▶ **THE TASK**
From the entries that follow, copy each line containing the word "possible".

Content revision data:
--------

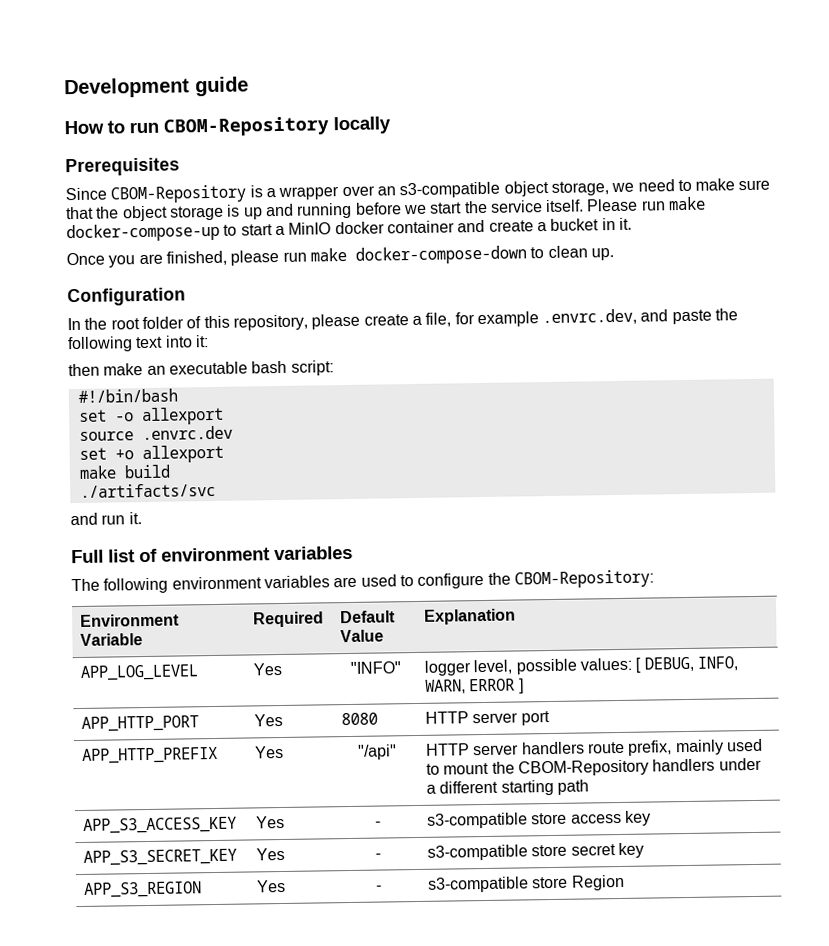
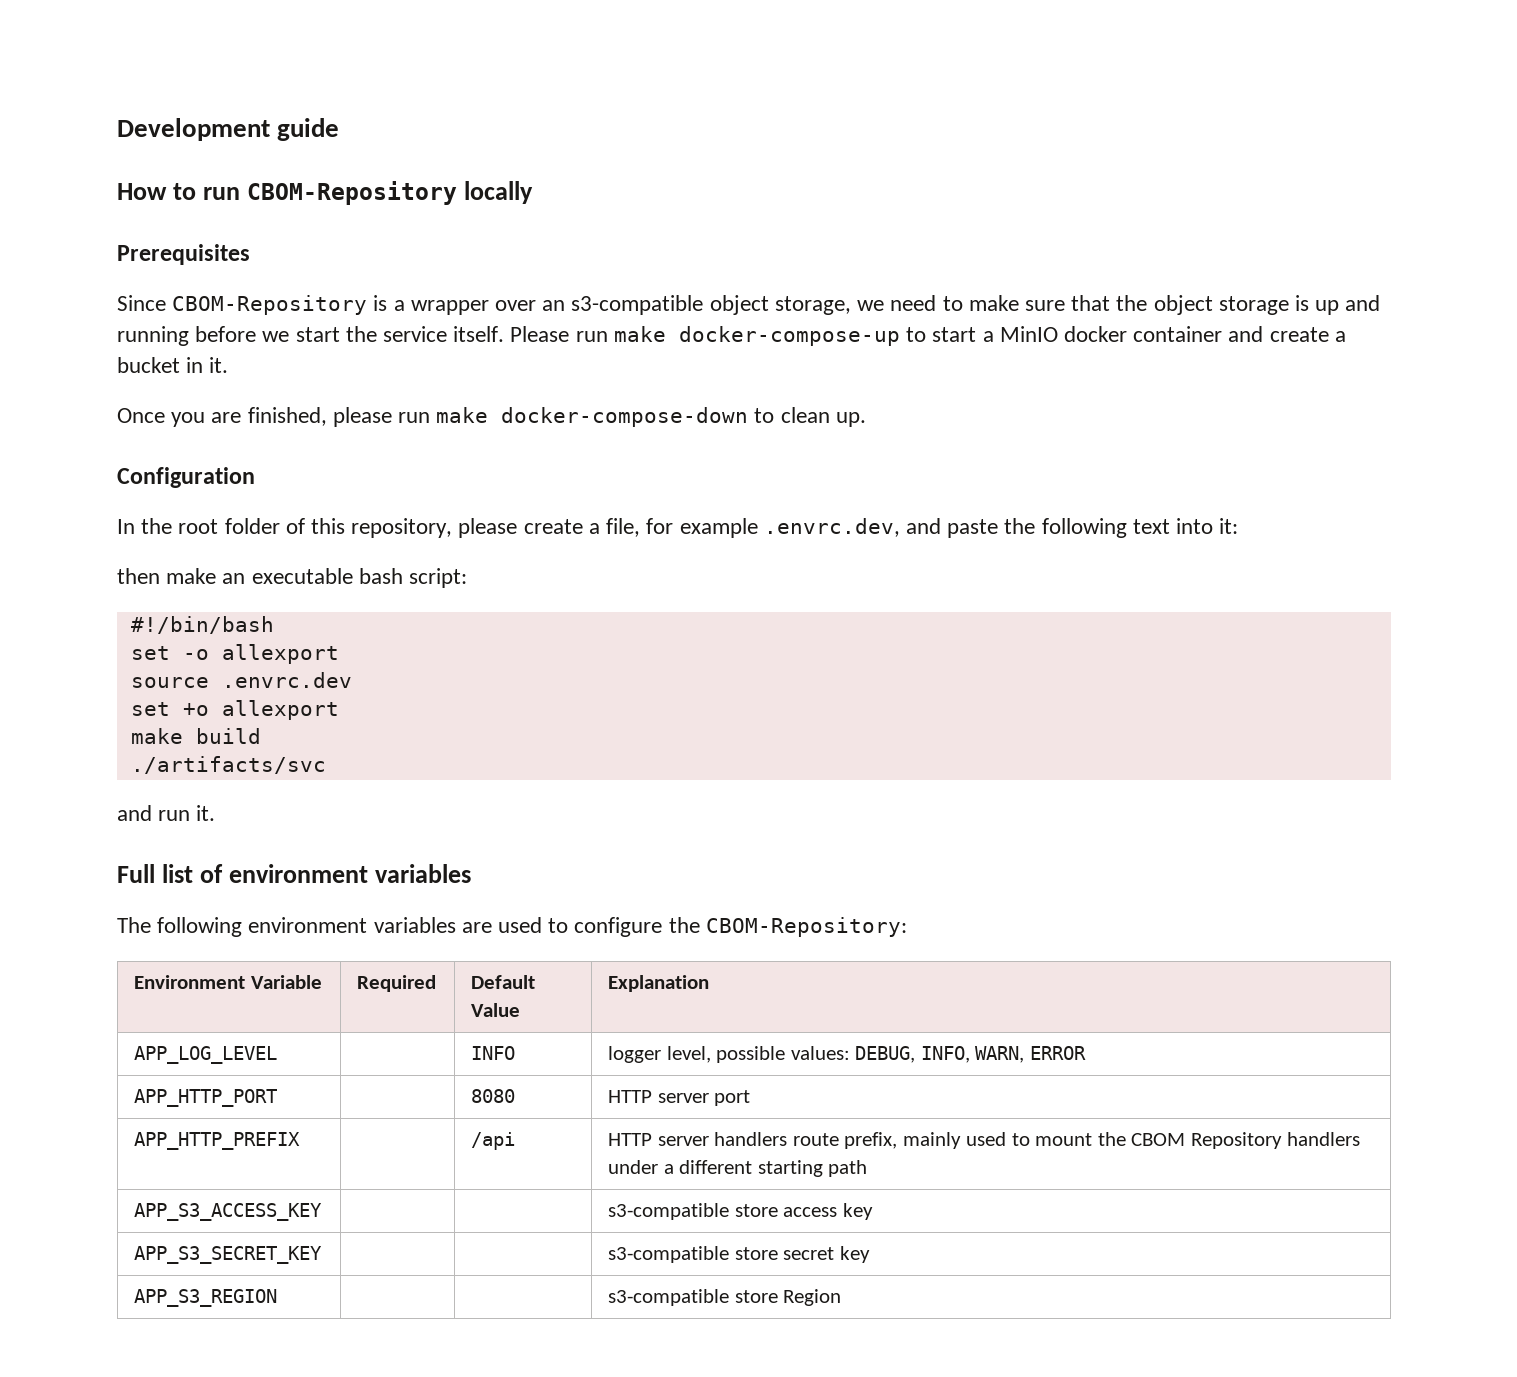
- APP_LOG_LEVEL | Yes | "INFO" | logger level, possible values: [ DEBUG, INFO, WARN, ERROR ]
+ APP_LOG_LEVEL | | INFO | logger level, possible values: DEBUG, INFO, WARN, ERROR
- APP_HTTP_PORT | Yes | 8080 | HTTP server port
+ APP_HTTP_PORT | | 8080 | HTTP server port
- APP_HTTP_PREFIX | Yes | "/api" | HTTP server handlers route prefix, mainly used to mount the CBOM-Repository handlers under a different starting path
+ APP_HTTP_PREFIX | | /api | HTTP server handlers route prefix, mainly used to mount the CBOM Repository handlers under a different starting path
- APP_S3_ACCESS_KEY | Yes | - | s3-compatible store access key
+ APP_S3_ACCESS_KEY | | | s3-compatible store access key
- APP_S3_SECRET_KEY | Yes | - | s3-compatible store secret key
+ APP_S3_SECRET_KEY | | | s3-compatible store secret key
- APP_S3_REGION | Yes | - | s3-compatible store Region
+ APP_S3_REGION | | | s3-compatible store Region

--------

▶ **FINAL ANSWER**
- APP_LOG_LEVEL | Yes | "INFO" | logger level, possible values: [ DEBUG, INFO, WARN, ERROR ]
+ APP_LOG_LEVEL | | INFO | logger level, possible values: DEBUG, INFO, WARN, ERROR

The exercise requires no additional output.